Before-and-after change records:
+ + + +

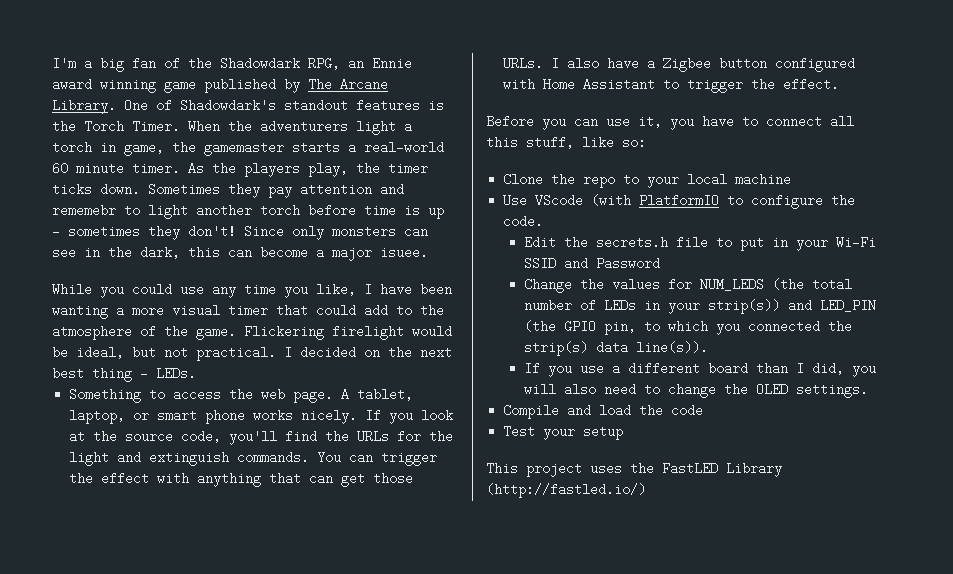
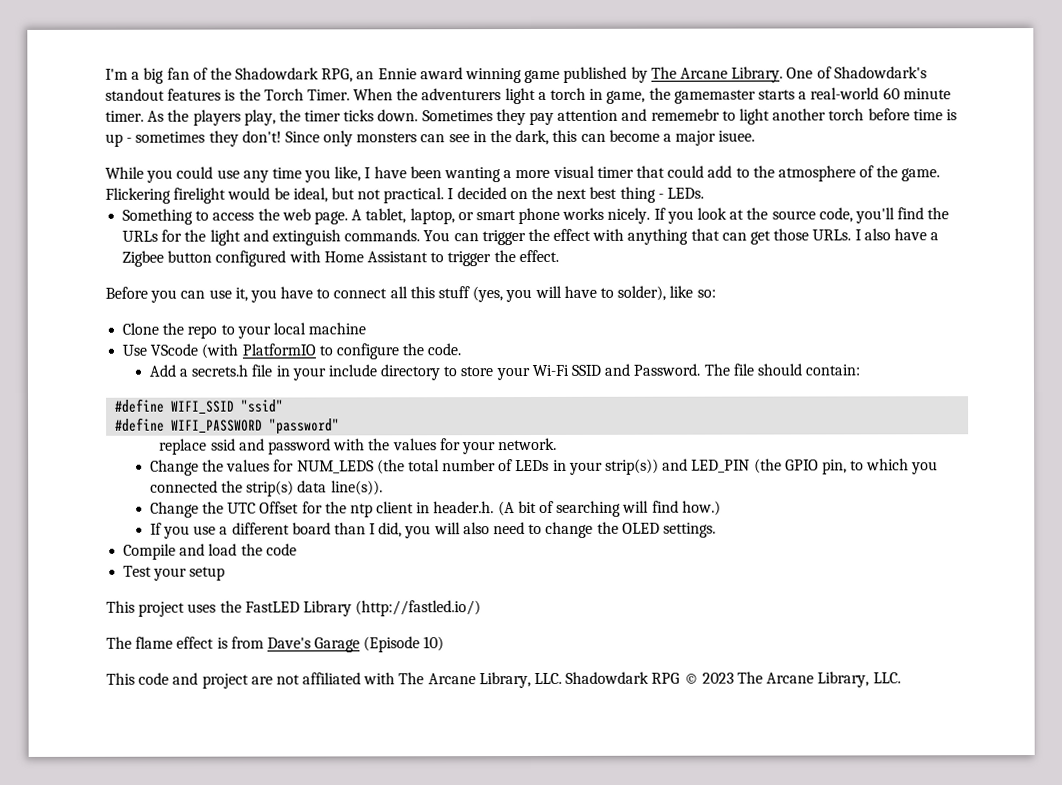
- Before you can use it, you have to connect all this stuff, like so:
+ Before you can use it, you have to connect all this stuff (yes, you will have to solder), like so:
- Edit the secrets.h file to put in your Wi-Fi SSID and Password
+ Add a secrets.h file in your include directory to store your Wi-Fi SSID and Password. The file should contain:
+ #define WIFI_SSID "ssid"
+ #define WIFI_PASSWORD "password"
+ replace ssid and password with the values for your network.
+ Change the UTC Offset for the ntp client in header.h. (A bit of searching will find how.)
+ The flame effect is from Dave's Garage (Episode 10)
+ This code and project are not affiliated with The Arcane Library, LLC. Shadowdark RPG © 2023 The Arcane Library, LLC.

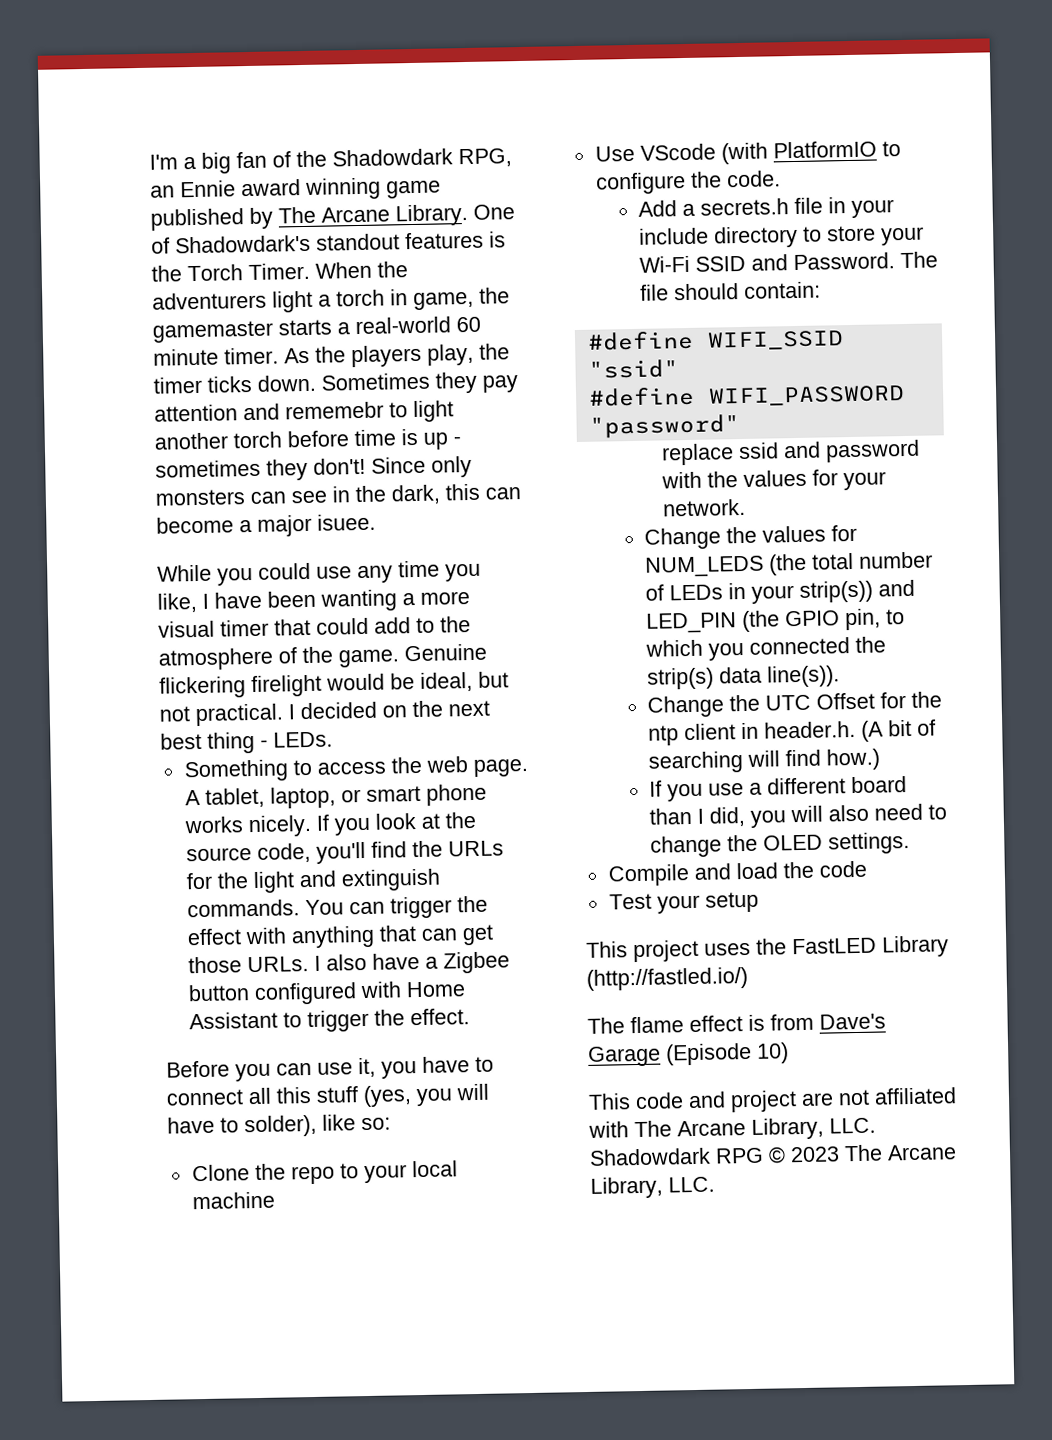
- Flickering firelight would be ideal, but not practical.
+ Genuine flickering firelight would be ideal, but not practical.

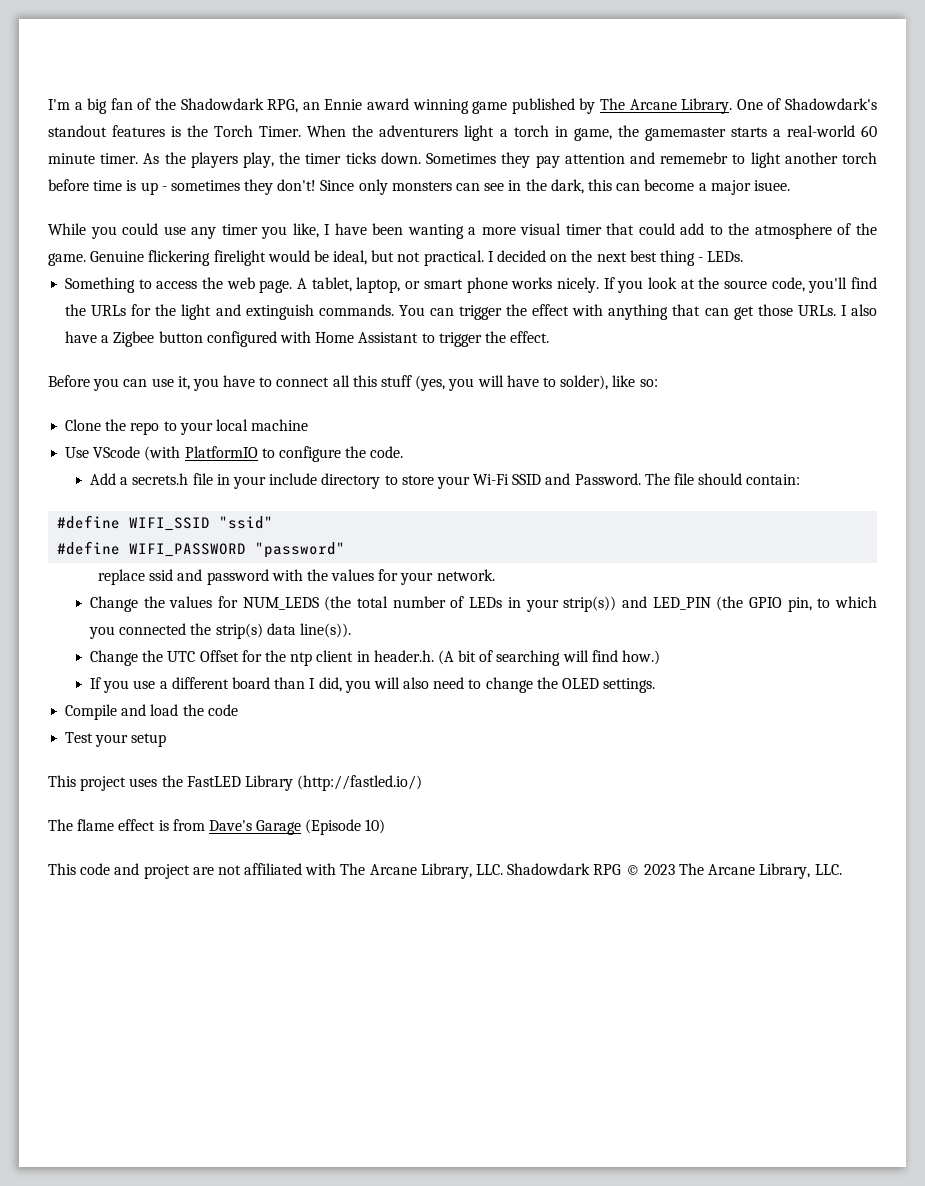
- While you could use any time you like, I have been wanting a more visual timer that could add to the atmosphere of the game.
+ While you could use any timer you like, I have been wanting a more visual timer that could add to the atmosphere of the game.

+ + + +

TASK DIRECTIONS:
Return every line above that contains the word "will".

EXPECTED OUTPUT:
+ Before you can use it, you have to connect all this stuff (yes, you will have to solder), like so:
+ Change the UTC Offset for the ntp client in header.h. (A bit of searching will find how.)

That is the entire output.